(4 years, 3 months ago)
Grand CommitteeMy Lords, I too congratulate the noble Lord, Lord Patel, and his committee on producing the excellent report. It is not his fault that it is now more than one year old. So much has happened since 2019 and we now have many new issues crowding in on us.
I want to focus my remarks on the devastating impact of Covid-19 on the medical charity world and how that now affects our capacity to undertake much important medical research. I express my interests as a past professor of medicine, as past scientific adviser—for almost 20 years—to the Association of Medical Research Charities and now as a trustee of a number of medical research charities, including the Wolfson Foundation. I should say that the Wolfson Foundation is relatively protected because it is an endowed charity and is doing its best to be as flexible as possible. But among the other charities, a huge number are suffering the most. Among the biggest, Cancer Research UK, the British Heart Foundation, and Diabetes UK are suffering, but a large number of smaller charities are finding it even more difficult to keep supporting niche areas of research that are ill-supported from other sources. I fear that research into childhood leukaemias will suffer, as will that into mental illness, tuberous sclerosis and the many rare and congenital disorders that rely on a single source for research support.

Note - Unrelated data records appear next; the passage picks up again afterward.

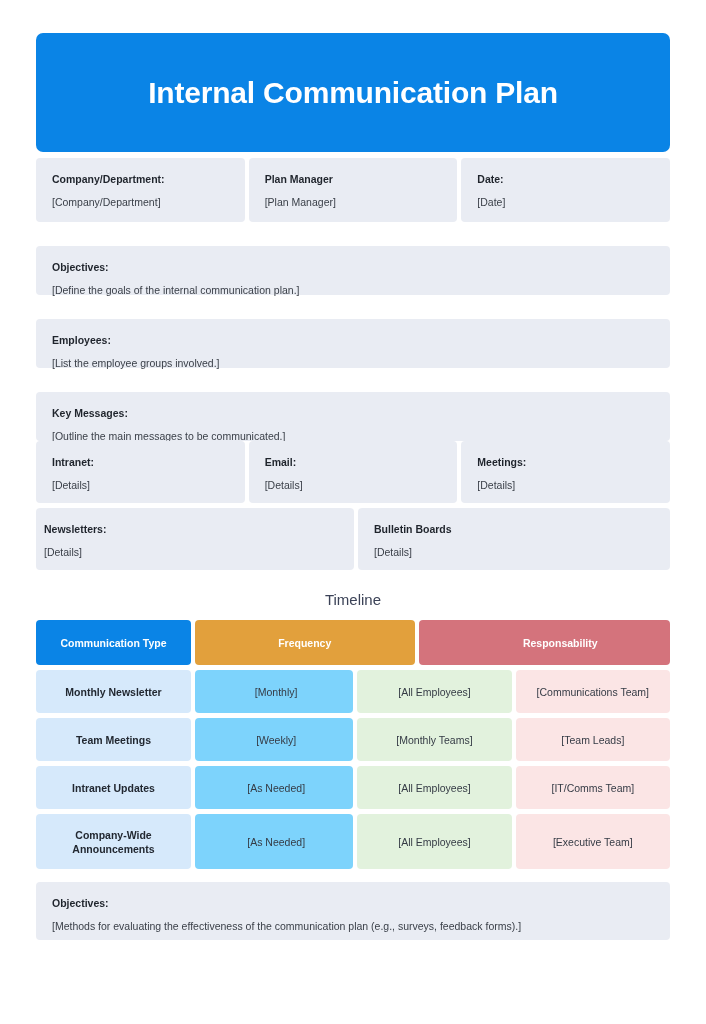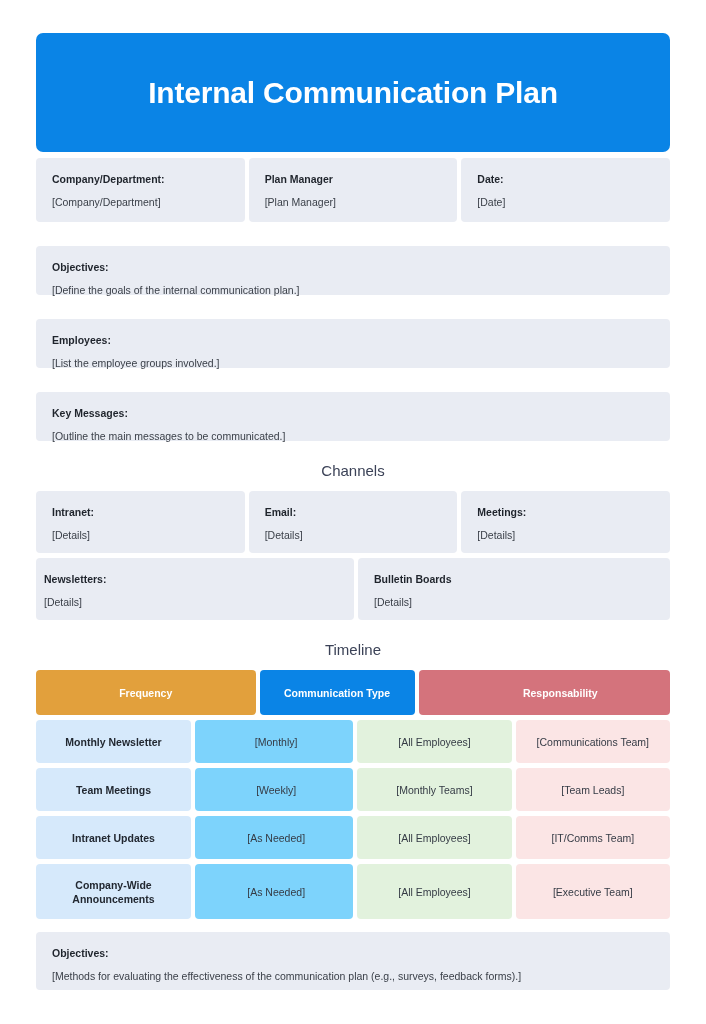--- a/index.html
+++ b/index.html
@@ -173,21 +173,20 @@
   <div class="card wide-card">
     <div class="card-label">Employees:</div>
     <div class="card-value">[List the employee groups involved.]</div>
   </div>
 
   <div class="card wide-card">
     <div class="card-label">Key Messages:</div>
     <div class="card-value">[Outline the main messages to be communicated.]</div>
   </div>
 
-  <div class="section-heading">Channels</div>
 
   <div class="row channels-row">
     <div class="card col-1">
       <div class="card-label">Intranet:</div>
       <div class="card-value">[Details]</div>
     </div>
     <div class="card col-1">
       <div class="card-label">Email:</div>
       <div class="card-value">[Details]</div>
     </div>
@@ -206,22 +205,22 @@
       <div class="card-label">Bulletin Boards</div>
       <div class="card-value">[Details]</div>
     </div>
   </div>
 
   <div class="section-heading">Timeline</div>
 
   <div class="table">
 
     <div class="trow">
+      <div class="cell th th-1 c1">Communication Type</div>
       <div class="cell th th-2 c2">Frequency</div>
-      <div class="cell th th-1 c1">Communication Type</div>
       <div class="cell th th-4 c4">Responsability</div>
     </div>
 
     <div class="trow">
       <div class="cell td td-1 c1">Monthly Newsletter</div>
       <div class="cell td td-2 c2">[Monthly]</div>
       <div class="cell td td-3 c3">[All Employees]</div>
       <div class="cell td td-4 c4">[Communications Team]</div>
     </div>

The figures are frightening. The 150 member charities of the AMRC expect a 40% fall in income. They currently offer almost £2 billion of support for medical researcheach year—more than the Medical Research Council and National Institute for Health Research put together. They will have a shortfall of several hundred million pounds. Noble Lords can imagine the impact that will have if they recognise that charities support 17,000 research workers’ salaries. It is little wonder that universities are facing redundancies in their research staff and that over half the 1,300 clinical trials they support are being stopped or delayed. These are devastating figures and facts. The problems caused to university research are exacerbated by all the other pressures being borne in on them by Covid-19 and a potential no-deal Brexit. Research collaboration across Europe is being threatened, as we have heard, and the longer-term future of the Horizon Europe and Erasmus schemes is far from clear.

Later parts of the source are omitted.